[Excerpts from a dataset]
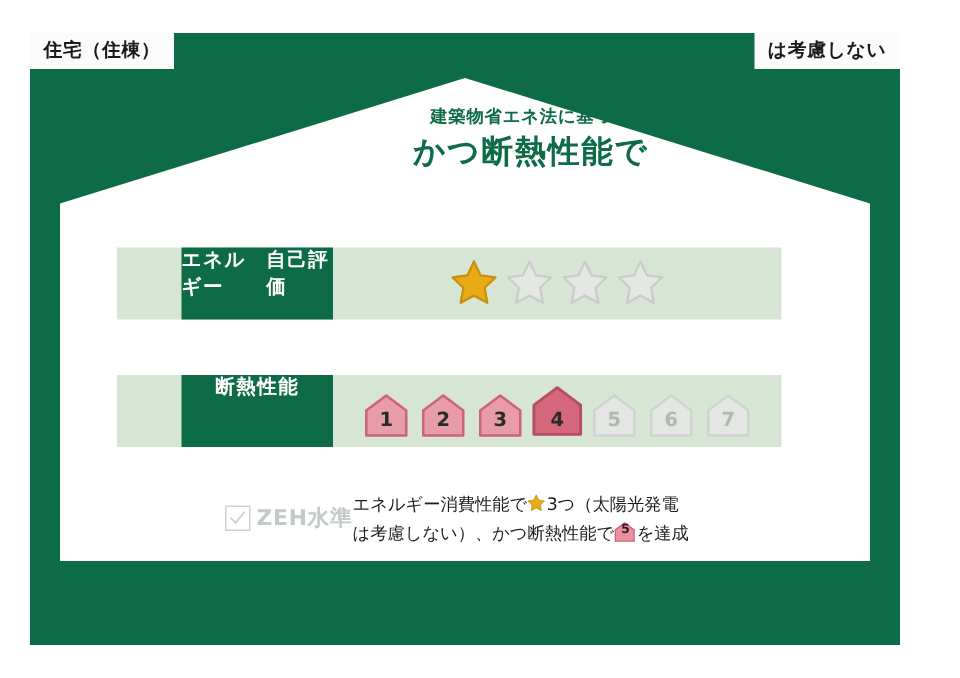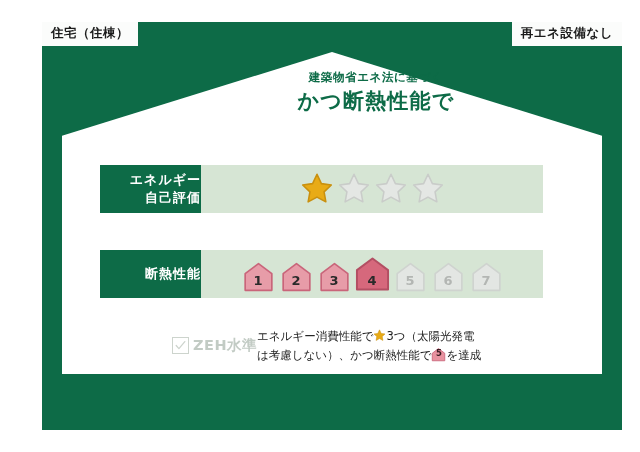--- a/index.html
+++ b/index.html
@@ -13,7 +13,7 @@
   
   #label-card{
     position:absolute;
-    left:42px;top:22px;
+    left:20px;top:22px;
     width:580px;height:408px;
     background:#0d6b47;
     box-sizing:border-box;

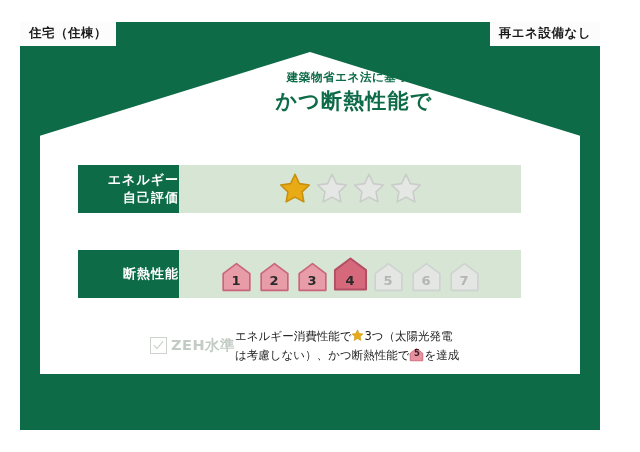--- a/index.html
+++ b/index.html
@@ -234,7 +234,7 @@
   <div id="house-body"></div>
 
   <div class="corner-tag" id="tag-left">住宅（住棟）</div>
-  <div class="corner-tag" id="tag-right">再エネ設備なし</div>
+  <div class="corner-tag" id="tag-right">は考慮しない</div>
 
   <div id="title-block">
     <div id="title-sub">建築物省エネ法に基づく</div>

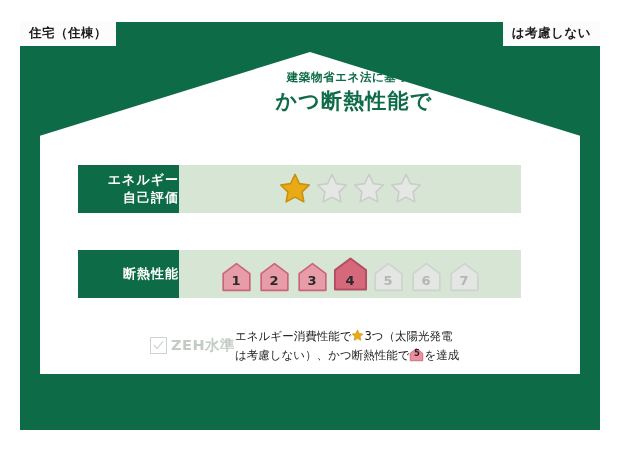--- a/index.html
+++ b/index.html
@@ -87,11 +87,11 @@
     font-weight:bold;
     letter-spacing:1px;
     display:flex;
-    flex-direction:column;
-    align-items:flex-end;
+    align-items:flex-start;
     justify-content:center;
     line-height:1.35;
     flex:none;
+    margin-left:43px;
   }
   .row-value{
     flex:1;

WHAT TO WORK ON >> All entries should be restated word for word; no images belong in the copy.

SOLUTION FOR THIS TASK >>
--- a/index.html
+++ b/index.html
@@ -13,7 +13,7 @@
   
   #label-card{
     position:absolute;
-    left:42px;top:22px;
+    left:20px;top:22px;
     width:580px;height:408px;
     background:#0d6b47;
     box-sizing:border-box;

--- a/index.html
+++ b/index.html
@@ -234,7 +234,7 @@
   <div id="house-body"></div>
 
   <div class="corner-tag" id="tag-left">住宅（住棟）</div>
-  <div class="corner-tag" id="tag-right">再エネ設備なし</div>
+  <div class="corner-tag" id="tag-right">は考慮しない</div>
 
   <div id="title-block">
     <div id="title-sub">建築物省エネ法に基づく</div>

--- a/index.html
+++ b/index.html
@@ -87,11 +87,11 @@
     font-weight:bold;
     letter-spacing:1px;
     display:flex;
-    flex-direction:column;
-    align-items:flex-end;
+    align-items:flex-start;
     justify-content:center;
     line-height:1.35;
     flex:none;
+    margin-left:43px;
   }
   .row-value{
     flex:1;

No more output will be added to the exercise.